Scénario de Zep et Lewis Trondheim – Dessins, couleurs et couverture de Dominique Bertail
Octobre 2016 – 32 pages
Éditeur : Rue de Sèvres - editions-ruedesevres.fr

Chargée de la sécurité à bord de l’« Infinity 8 », Yoko Keren était jusqu’alors plus occupée à chercher le géniteur idéal de sa progéniture à venir qu’à faire régner l’ordre sur les mutiples ponts du super-paquebot cosmique. Mais, lorsque le navire spatial se retrouve coincé dans d’étranges Sargasses de l’espace, c’est elle qui est désignée pour tenter une sortie extravéhiculaire pour découvrir la source de la menace qui pèse sur les quelque 88 000 passagers du vaisseau.


Proposé sous forme de fascicules format comic book, le projet Infinity 8 regroupe des auteurs qui n’ont, a priori, rien en commun. Nous avons un chantre du loufoque en la personne de Lewis Trondheim (les séries Donjon chez Delcourt), un maestro de l’humour de cour d’école avec Zep (Titeuf chez Glénat) et un habitué de la BD réaliste nommé Dominique Bertail (Ghost Money chez Dargaud). Ensemble, ils font feu de tout bois en concoctant une aventure largement influencée par le space opera directement issu des pulp magazines de la belle époque. Ils modernisent cependant le genre en donnant la vedette à une héroïne qui ne joue pas les princesses en détresse, mais prend les choses en main. Celle-ci est aussi pulpeuse que libérée sexuellement. Au tout début du récit, sa préoccupation première est ainsi de trouver le père génétiquement qui pourra lui faire des enfants parfaits. Mais la jeune femme va bien vite devoir faire face à bien des mystères et bien des périls à commencer par une race de nécrophages qui se repaissent des corps momifiés des équipages des navires coincés dans un amas tout autour de l’« Infinity 8 ».


Si la mission de Yoko Keren est essentielle à la survie du paquebot, le duo d’auteurs dispose de l’astuce scénaristique idéale en la personne du Capitaine du vaisseau.

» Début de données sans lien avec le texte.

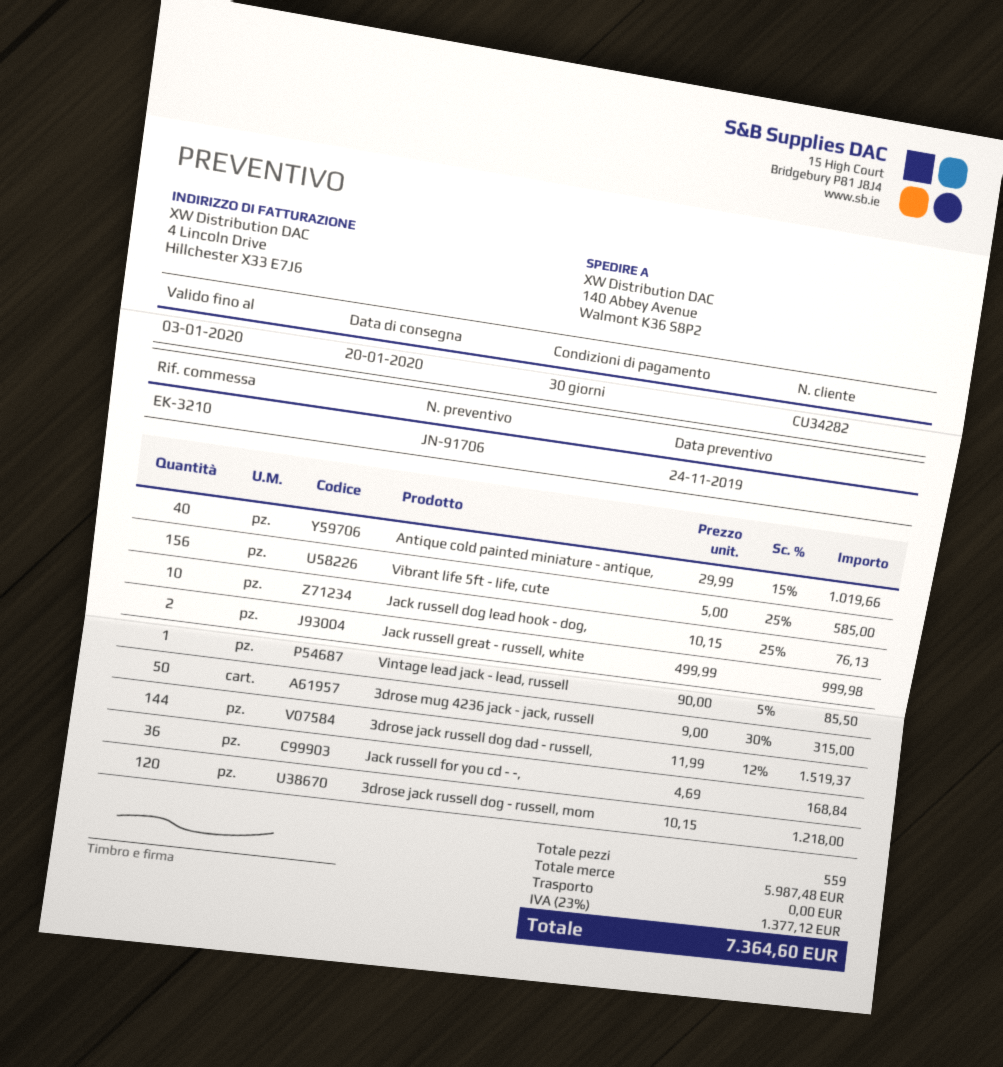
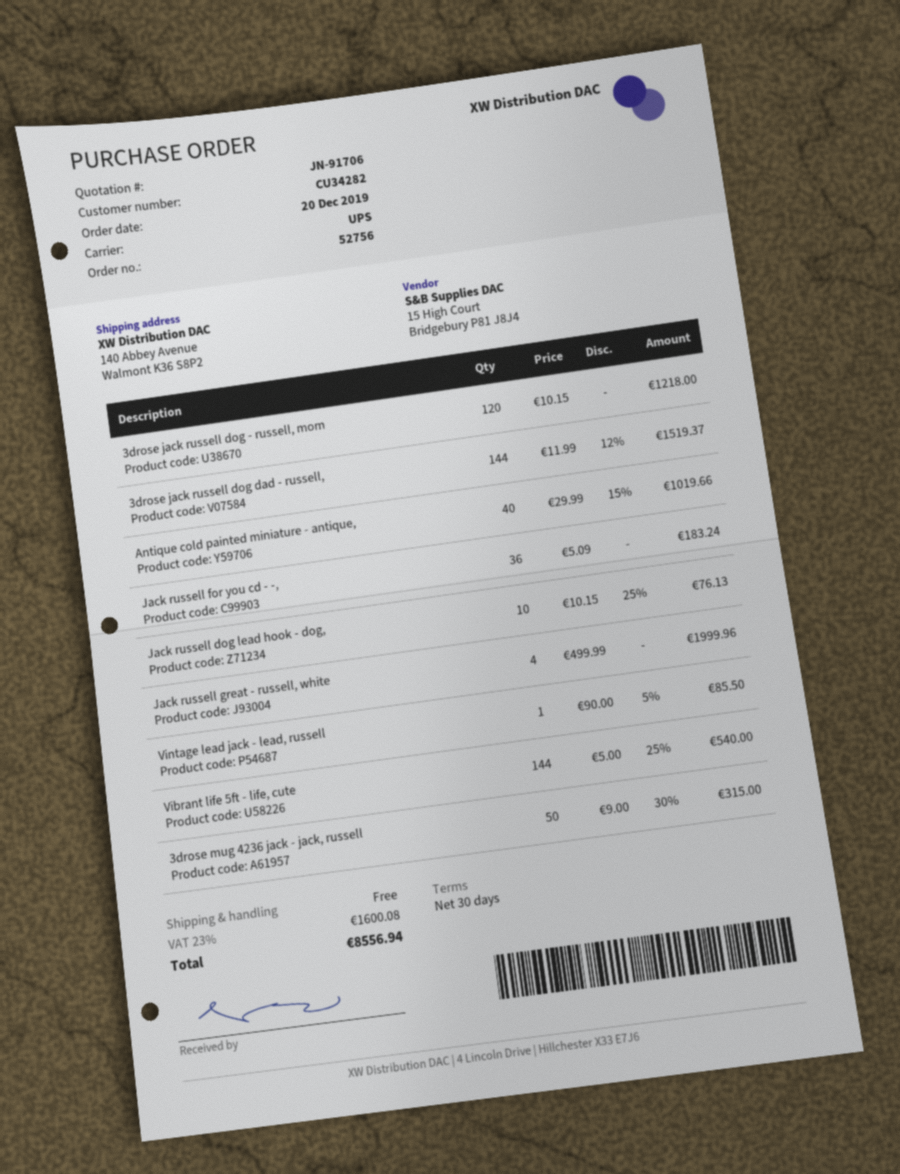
Vibrant life 5ft - life, cute: 156 x 5.00 - 25% = 585.00 -> 144 x 5.00 - 25% = 540.00
Jack russell great - russell, white: 2 x 499.99 = 999.98 -> 4 x 499.99 = 1999.96
Jack russell for you cd - -,: 36 x 4.69 = 168.84 -> 36 x 5.09 = 183.24
tax: 23% = 1377.12 -> 23% = 1600.08
total: 7364.60 -> 8556.94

En effet, ce dernier est un extraterrestre capable d’explorer une trame temporelle durant huit heures et, au terme de ce délai, de revenir en arrière pour tout recommencer.
Le dessin de Dominique Bertail est un petit peu plus léger qu’à l’habitude, mais la perte en réalisme lui fait gagner en fougue, ce qui convient parfaitement à cette aventure débridée.
Infinity 8 peut et doit se lire comme une bande dessinée de pur divertissement où tout est possible au gré de l’imagination des auteurs attachés à ce projet de longue haleine [1].

Note :


1 – Placé sous la direction artistique d’Olivier Vatine et la direction littéraire de Lewis Trondheim, le projet Infinity 8 se présente sous forme de six fascicules souples, publiés à l’automne 2016, qui seront réunis en albums cartonnés à partir de janvier 2017. D’autres aventures, avec de nouvelles héroïnes, suivront ensuite, avec de nouveaux scénaristes et dessinateurs : Boulet, Kris, Emmanuel Guibert, Fabien Vehlmann, Olivier Balez, Killofer, Davy Mourier et Franck Biancarelli.